L’adhésion du corps enseignant, après des décennies d’utilisation, n’est vraiment pas acquise d’après les enquêtes de la NEA, notamment pour ce qui concerne le pilotage du système éducatif :
- 84 % des éducateurs ne sont pas d’accord avec l’utilisation des résultats des tests standardisés pour évaluer les performances des éducateurs ;
- 83 % ne sont pas d’accord avec l’utilisation des résultats des tests standardisés pour fermer une école ; 75 % ne sont pas d’accord avec l’utilisation des résultats pour évaluer les écoles.
Il n’y a pas que des mauvaises nouvelles. Les éducateurs américains sont des professionnels qui savent comment construire un meilleur système d’évaluation des forces et des besoins des élèves. Nous disposons d’un grand nombre d’outils et de moyens différents pour évaluer l’apprentissage des élèves ET stimuler leur curiosité et leur réussite. Après 20 ans de pilotage basé sur les tests, nous sommes convaincus que les tests standardisés n’ont pas permis de mettre en évidence des réussites globales et durables pour les élèves ou pour les écoles.
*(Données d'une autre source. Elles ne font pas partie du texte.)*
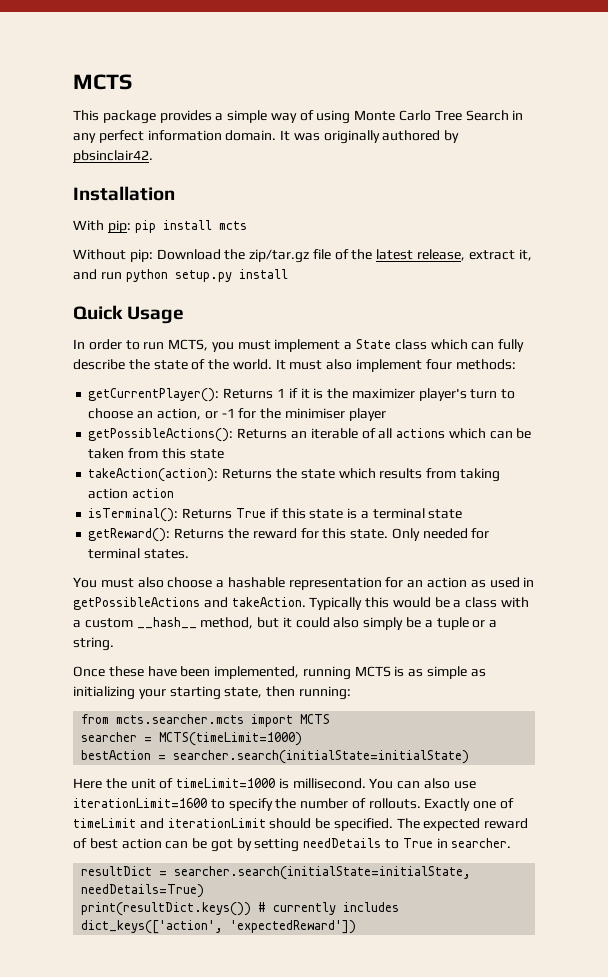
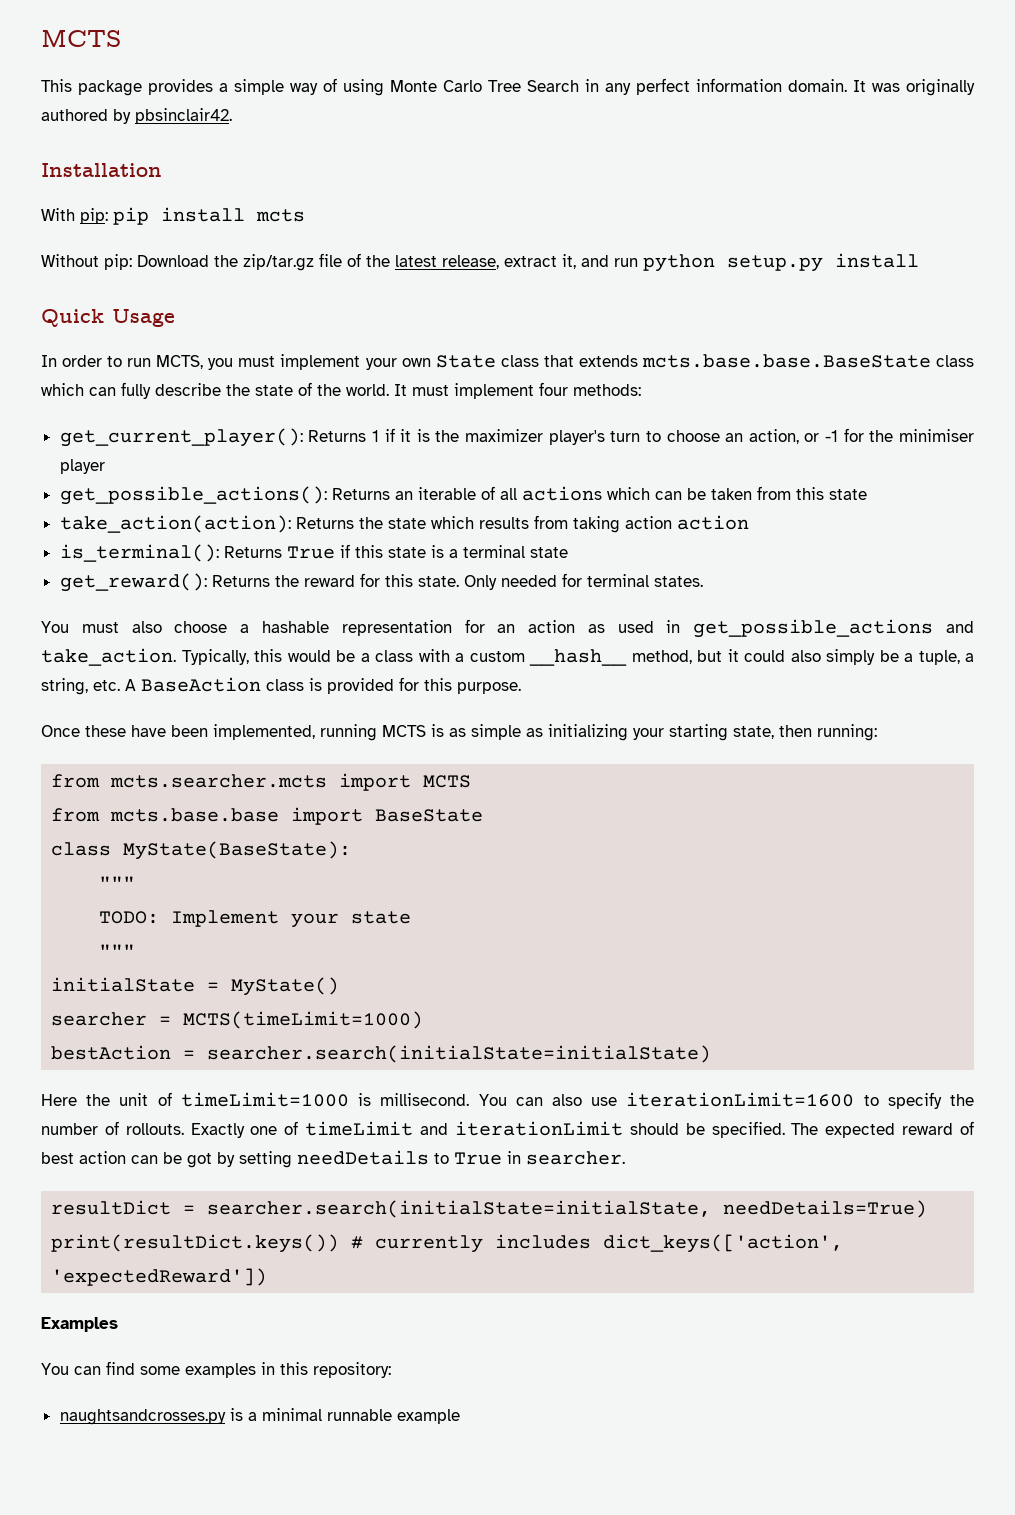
[344,339,392,350] a State -> [365,354,931,370] your own State class that extends mcts.base.base.BaseState
[326,359,353,370] also -> (449, 390) none
[88,388,220,402] getCurrentPlayer(): -> [59,428,303,447] get_current_player():
[88,428,234,442] getPossibleActions(): -> [59,486,327,505] get_possible_actions():
[88,468,219,482] takeAction(action): -> [59,515,291,533] take_action(action):
[88,508,179,522] isTerminal(): -> [59,544,219,562] is_terminal():
[88,528,171,542] getReward(): -> [59,573,207,592] get_reward():
[73,597,363,610] getPossibleActions and takeAction. Typically -> [693,619,975,638] [41,648,249,666] get_possible_actions and take_action. Typically,
[436,617,498,630] [73,637,114,651] tuple or a string. -> [918,650,974,665] [41,677,521,695] tuple, a string, etc. A BaseAction class is provided for this purpose.
(331, 719) none -> [51,807,484,825] [51,841,352,860] [99,876,136,889] [99,910,412,928] [99,944,136,957] [51,977,340,996] // from mcts.base.base import BaseState // class MyState(BaseState): // """ // TODO: Implement your state // """ // initialState = MyState()
(357, 927) none -> [41,1317,118,1332] [41,1361,391,1378] [59,1408,460,1425] // Examples // You can find some examples in this repository: // naughtsandcrosses.py is a minimal runnable example

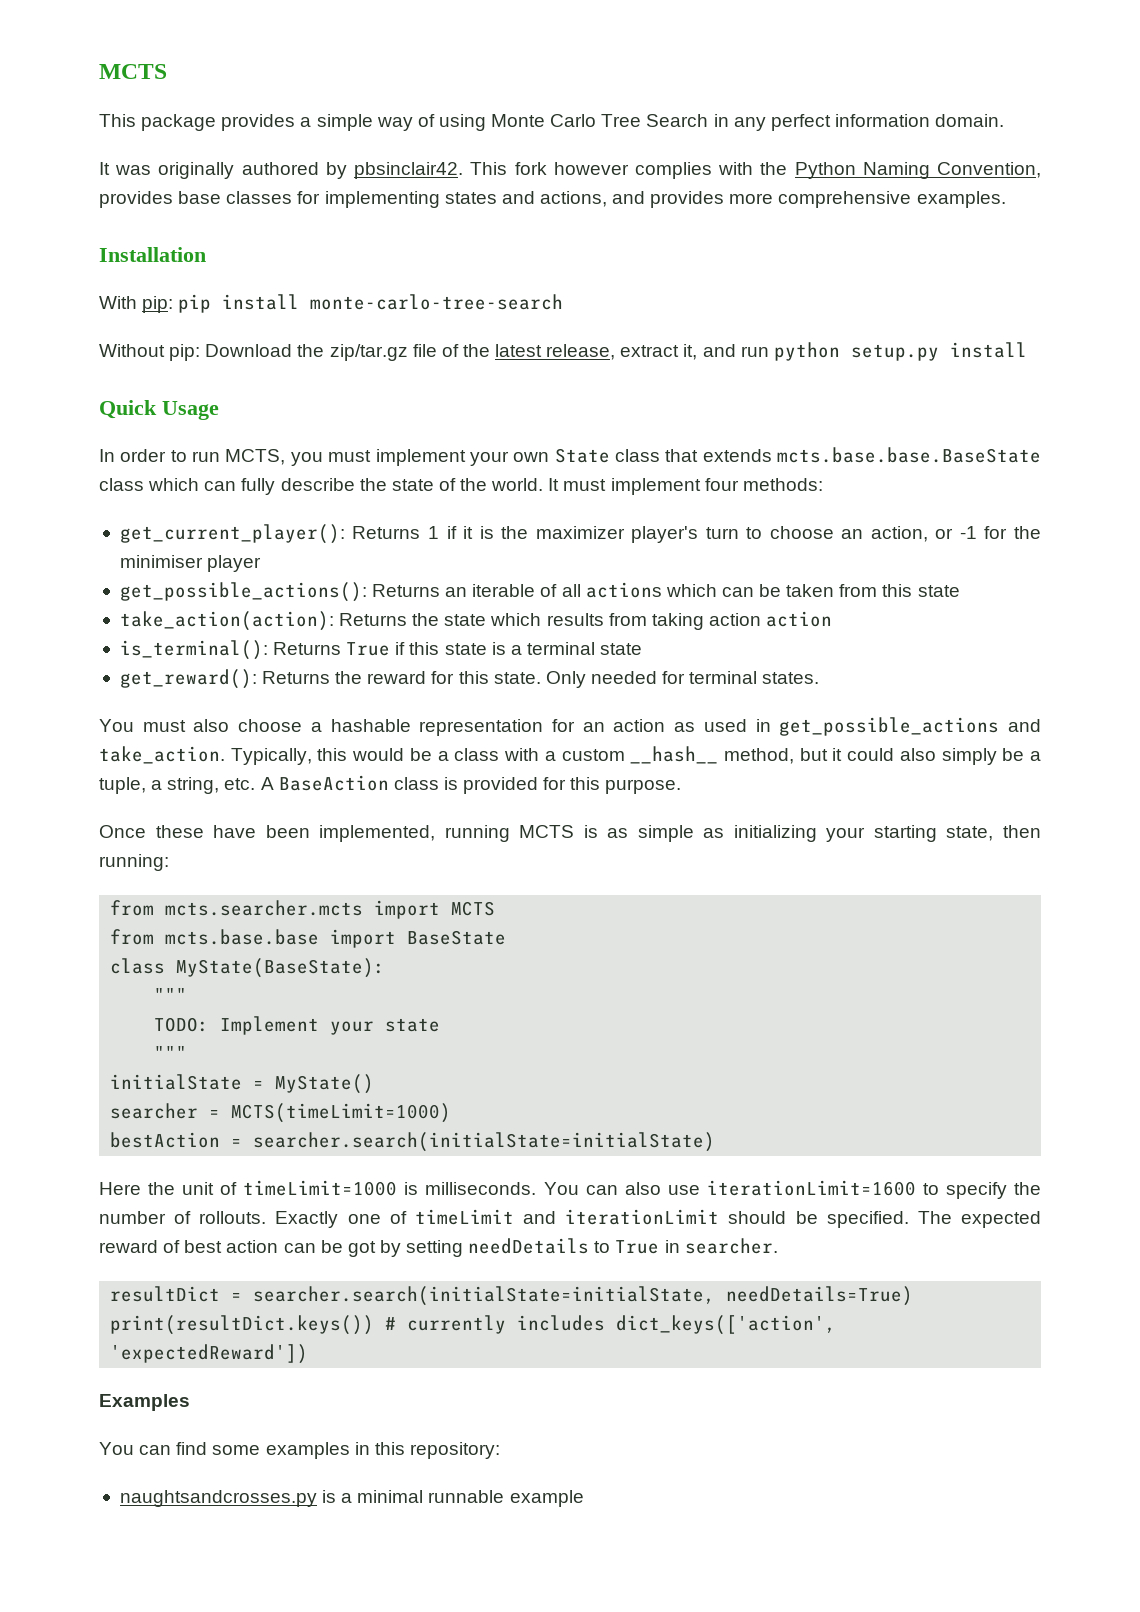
(847, 85) none -> (1005, 120) //
(232, 116) none -> [470,162,1041,179] [99,191,1006,208] This fork however complies with the Python Naming Convention, provides base classes for implementing states and actions, and provides more comprehensive examples.
[256,209,305,222] mcts -> [310,294,564,310] monte-carlo-tree-search
[380,1093,470,1106] millisecond. -> [425,1182,537,1195] milliseconds.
La NEA travaille d’arrache-pied pour promouvoir une vision d’à quoi ressemblerait un système qui inclurait de tels outils – des portfolios aux performances – et qui permettrait aux élèves de s’exprimer et de faire des choix dans le processus d’évaluation de ce qu’ils savent et de ce qu’ils peuvent faire.
La NEA regarde avec intérêt les efforts de nombreuses organisations pour développer des tests qui ont une logique différente, plus intéressante : ‘évolution du test PISA de l’OCDE pour prendre en compte le « critical thinking » ou encore les évaluations internationales de Cambridge qui prennent en compte l’étude d’un sujet en profondeur, la résolution de problèmes, les développements à l’écrit…
Nous pensons que la culture, la langue et le patrimoine doivent être valorisés et enseignés à l’école, et que la mesure de l’apprentissage des élèves peut et doit être valide, fiable ET socialement juste. Nous travaillons aux côtés d’un nombre croissant de dirigeants d’écoles, de districts et d’états qui appellent à des changements pour que notre système donne la priorité au soutien plutôt qu’aux sanctions.